FL Studio will require some changes of attitudes to take advantage of its arrangement and signal-routing tools. But if you need some change to spice up your production life, it could be just what the doctor ordered. And once it begins to give up some of its sonic secrets, FL makes music production feel like “play” once again.
PROS Quick, powerful editing is further refined. Fun new Riff Machine serves up new melodic ideas when you’re stumped. Delicious vocoder with “special sauce.” Mixer side-chaining and new mid/side tools. Insanely deep collection of sound tools, plus an integrated environment to make your own.
CONS Unusual interface. Mixing and routing still takes some adjustment.
INFO Signature Bundle: $299 download/$399 boxed; Other bundles: $49–$269, flstudio.image-line.com
NEED TO KNOW
Is FL Studio best suited to a certain musical style? You can make some really awful trance music embarrassingly easily, if you like. Seriously, though, FL Studio works nicely for anyone who likes an unusual, creativityspurring workflow and a little mad science in their music. If those things appeal to you, it will fit your music, regardless of genre.

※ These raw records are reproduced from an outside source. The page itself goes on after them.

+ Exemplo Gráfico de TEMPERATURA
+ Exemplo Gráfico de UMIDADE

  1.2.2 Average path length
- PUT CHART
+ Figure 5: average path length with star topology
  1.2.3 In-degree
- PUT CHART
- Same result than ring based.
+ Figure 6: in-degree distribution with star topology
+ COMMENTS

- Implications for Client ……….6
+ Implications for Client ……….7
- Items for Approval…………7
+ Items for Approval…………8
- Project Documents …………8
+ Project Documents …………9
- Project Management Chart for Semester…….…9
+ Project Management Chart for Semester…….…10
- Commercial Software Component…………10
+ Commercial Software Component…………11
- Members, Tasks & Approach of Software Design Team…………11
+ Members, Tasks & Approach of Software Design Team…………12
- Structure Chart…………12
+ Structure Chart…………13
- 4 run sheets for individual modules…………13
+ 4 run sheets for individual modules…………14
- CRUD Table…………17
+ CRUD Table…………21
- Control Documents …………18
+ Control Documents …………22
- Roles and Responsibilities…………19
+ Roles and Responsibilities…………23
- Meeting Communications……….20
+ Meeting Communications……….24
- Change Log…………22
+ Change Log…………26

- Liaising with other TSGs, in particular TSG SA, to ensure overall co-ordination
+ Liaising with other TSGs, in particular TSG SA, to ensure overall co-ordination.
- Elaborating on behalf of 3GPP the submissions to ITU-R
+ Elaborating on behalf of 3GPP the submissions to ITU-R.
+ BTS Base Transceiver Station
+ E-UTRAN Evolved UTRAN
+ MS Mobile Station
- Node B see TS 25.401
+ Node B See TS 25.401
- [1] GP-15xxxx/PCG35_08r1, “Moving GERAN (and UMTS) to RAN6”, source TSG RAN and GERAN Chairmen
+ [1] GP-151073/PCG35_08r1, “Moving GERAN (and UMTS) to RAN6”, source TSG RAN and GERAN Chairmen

Why would you choose FL Studio over traditional DAWs or other allin- one workstations like Reason and Live? Since it supports ReWire, you really don’t have to make using FL Studio an either/or choice. Comparatively, FL Studio has two major advantages: its array of instruments, like Sytrus, and audio editing tools like Edison and Slicex. Then there are the arranging tools, with easy access to step sequencing, arpeggiation, and slice-and-dice pattern editing and arrangement. On the surface, those are all tools you get in other software, but FL Studio’s presentation can get you into composing ideas unusually quickly. Ableton Live excels at realtime, non-linear clip triggering, and traditional DAWs at “tape machine” style linear arranging. FL Studio sits somewhere in between, with uncommonly quick access to pattern arrangement and editing at the level of a bar, pattern, or song, plus soundsculpting effects, envelopes, and other goodies tied to those same arrangement tools.
Is it still Windows-only? Yes: Windows 7, Vista, XP, or 2000. But it runs fine on an Intel Mac that can boot into Windows XP or Vista using BootCamp.